W poniedziałek przed południem liczba zakażonych koronawirusem w Hiszpanii wyniosła 8744, zaś zmarłych 297. Oznacza to, że w ciągu doby przybyło w kraju blisko 1000 infekcji oraz dziewięć zgonów.

Najtrudniejsza sytuacja nadal panuje we wspólnocie autonomicznej Madrytu, gdzie zanotowano ponad połowę wszystkich zakażeń koronawirusem w Hiszpanii.

“W obecnej sytuacji przedłużenie o kolejne dni stanu zagrożenia epidemicznego w naszym kraju jest oczywistą decyzją (…), gdyż w ciągu 15 dni nie mamy możliwości wygrać tej walki” - ocenił Abalos w wywiadzie dla publicznej rozgłośni RNE.

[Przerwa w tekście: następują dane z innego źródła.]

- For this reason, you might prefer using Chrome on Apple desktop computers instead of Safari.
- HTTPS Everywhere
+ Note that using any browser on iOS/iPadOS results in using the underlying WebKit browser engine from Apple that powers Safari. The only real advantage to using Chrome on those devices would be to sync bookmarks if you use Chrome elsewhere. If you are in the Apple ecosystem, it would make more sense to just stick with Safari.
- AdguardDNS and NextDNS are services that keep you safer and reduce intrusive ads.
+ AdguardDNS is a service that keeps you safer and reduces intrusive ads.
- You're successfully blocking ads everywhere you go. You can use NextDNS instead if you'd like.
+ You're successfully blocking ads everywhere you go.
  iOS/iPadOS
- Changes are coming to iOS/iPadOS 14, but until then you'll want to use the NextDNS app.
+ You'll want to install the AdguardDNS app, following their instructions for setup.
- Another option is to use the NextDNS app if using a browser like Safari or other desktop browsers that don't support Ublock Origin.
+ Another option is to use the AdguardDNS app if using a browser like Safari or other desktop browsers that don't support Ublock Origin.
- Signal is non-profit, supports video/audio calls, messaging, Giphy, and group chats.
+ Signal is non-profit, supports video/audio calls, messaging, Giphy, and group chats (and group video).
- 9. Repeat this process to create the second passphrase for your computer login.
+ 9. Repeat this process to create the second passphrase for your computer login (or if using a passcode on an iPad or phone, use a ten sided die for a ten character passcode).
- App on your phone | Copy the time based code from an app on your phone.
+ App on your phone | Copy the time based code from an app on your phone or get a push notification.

Zaapelował do mieszkańców Hiszpanii o poważne potraktowanie restrykcji związanych ze stanem zagrożenia epidemicznego, ogłoszonych w sobotę wieczór przez premiera Pedra Sancheza.

“Decyzje te będą mieć widoczne efekty, ale tylko wtedy, kiedy razem będziemy ich przestrzegać, bez ich lekceważenia” - dodał Abalos.

Od niedzieli mieszkańcy Hiszpanii zostali zobowiązani do pozostania w domach, z wyjątkiem konieczności wyjścia do pracy, zrobienia najpotrzebniejszych zakupów w sklepach i aptekach, a także wizyty w banku lub firmie ubezpieczeniowej. Zamknięto wszystkie szkoły i uczelnie wyższe.